[PATCH v2] fuse: fix deadlock between atomic O_TRUNC open() and page invalidations
From: Jiachen Zhang
Date: Tue Dec 28 2021 - 23:03:03 EST
fuse_finish_open() will be called with FUSE_NOWRITE set in case of atomic
O_TRUNC open(), so commit 76224355db75 ("fuse: truncate pagecache on
atomic_o_trunc") replaced invalidate_inode_pages2() by truncate_pagecache()

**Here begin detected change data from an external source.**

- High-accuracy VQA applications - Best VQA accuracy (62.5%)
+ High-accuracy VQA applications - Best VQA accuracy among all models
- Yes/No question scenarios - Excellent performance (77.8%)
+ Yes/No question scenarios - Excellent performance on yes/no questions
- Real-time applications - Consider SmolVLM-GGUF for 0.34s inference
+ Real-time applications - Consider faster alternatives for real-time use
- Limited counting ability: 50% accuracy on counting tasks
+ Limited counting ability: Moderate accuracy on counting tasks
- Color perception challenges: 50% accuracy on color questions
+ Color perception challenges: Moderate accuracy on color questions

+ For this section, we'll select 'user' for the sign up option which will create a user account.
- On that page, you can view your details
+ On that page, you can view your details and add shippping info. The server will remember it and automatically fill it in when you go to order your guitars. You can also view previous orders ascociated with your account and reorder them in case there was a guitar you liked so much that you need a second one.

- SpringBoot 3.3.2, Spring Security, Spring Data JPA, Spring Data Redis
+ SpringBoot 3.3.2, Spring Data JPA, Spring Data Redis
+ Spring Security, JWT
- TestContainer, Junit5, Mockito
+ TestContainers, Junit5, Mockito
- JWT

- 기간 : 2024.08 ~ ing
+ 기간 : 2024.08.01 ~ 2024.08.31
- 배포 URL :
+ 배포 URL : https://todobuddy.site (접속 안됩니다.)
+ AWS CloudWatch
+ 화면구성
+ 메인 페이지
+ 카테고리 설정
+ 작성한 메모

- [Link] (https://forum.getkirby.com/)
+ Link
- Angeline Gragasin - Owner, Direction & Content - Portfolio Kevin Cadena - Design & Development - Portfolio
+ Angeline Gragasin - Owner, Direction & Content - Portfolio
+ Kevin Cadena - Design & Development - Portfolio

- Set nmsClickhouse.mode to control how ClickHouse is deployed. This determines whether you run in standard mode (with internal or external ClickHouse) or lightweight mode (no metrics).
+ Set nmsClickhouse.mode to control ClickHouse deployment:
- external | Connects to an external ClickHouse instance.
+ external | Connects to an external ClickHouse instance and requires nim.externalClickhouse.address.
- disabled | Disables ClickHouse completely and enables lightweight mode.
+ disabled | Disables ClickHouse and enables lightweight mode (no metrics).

in such a case to avoid the A-A deadlock. However, we found another A-B-B-A
deadlock related to the case above, which will cause the xfstests
generic/464 testcase hung in our virtio-fs test environment.
For example, consider two processes concurrently open one same file, one
with O_TRUNC and another without O_TRUNC. The deadlock case is described
below, if open(O_TRUNC) is already set_nowrite(acquired A), and is trying
to lock a page (acquiring B), open() could have held the page lock
(acquired B), and waiting on the page writeback (acquiring A). This would
lead to deadlocks.
open(O_TRUNC)
----------------------------------------------------------------
fuse_open_common
inode_lock [C acquire]
fuse_set_nowrite [A acquire]
fuse_finish_open
truncate_pagecache
lock_page [B acquire]
truncate_inode_page
unlock_page [B release]
fuse_release_nowrite [A release]
inode_unlock [C release]
----------------------------------------------------------------
open()
----------------------------------------------------------------
fuse_open_common
fuse_finish_open
invalidate_inode_pages2
lock_page [B acquire]
fuse_launder_page
fuse_wait_on_page_writeback [A acquire & release]
unlock_page [B release]
----------------------------------------------------------------
Besides this case, all calls of invalidate_inode_pages2() and
invalidate_inode_pages2_range() in fuse code also can deadlock with
open(O_TRUNC). This commit tries to fix it by adding a new lock,
atomic_o_trunc, to protect the areas with the A-B-B-A deadlock risk.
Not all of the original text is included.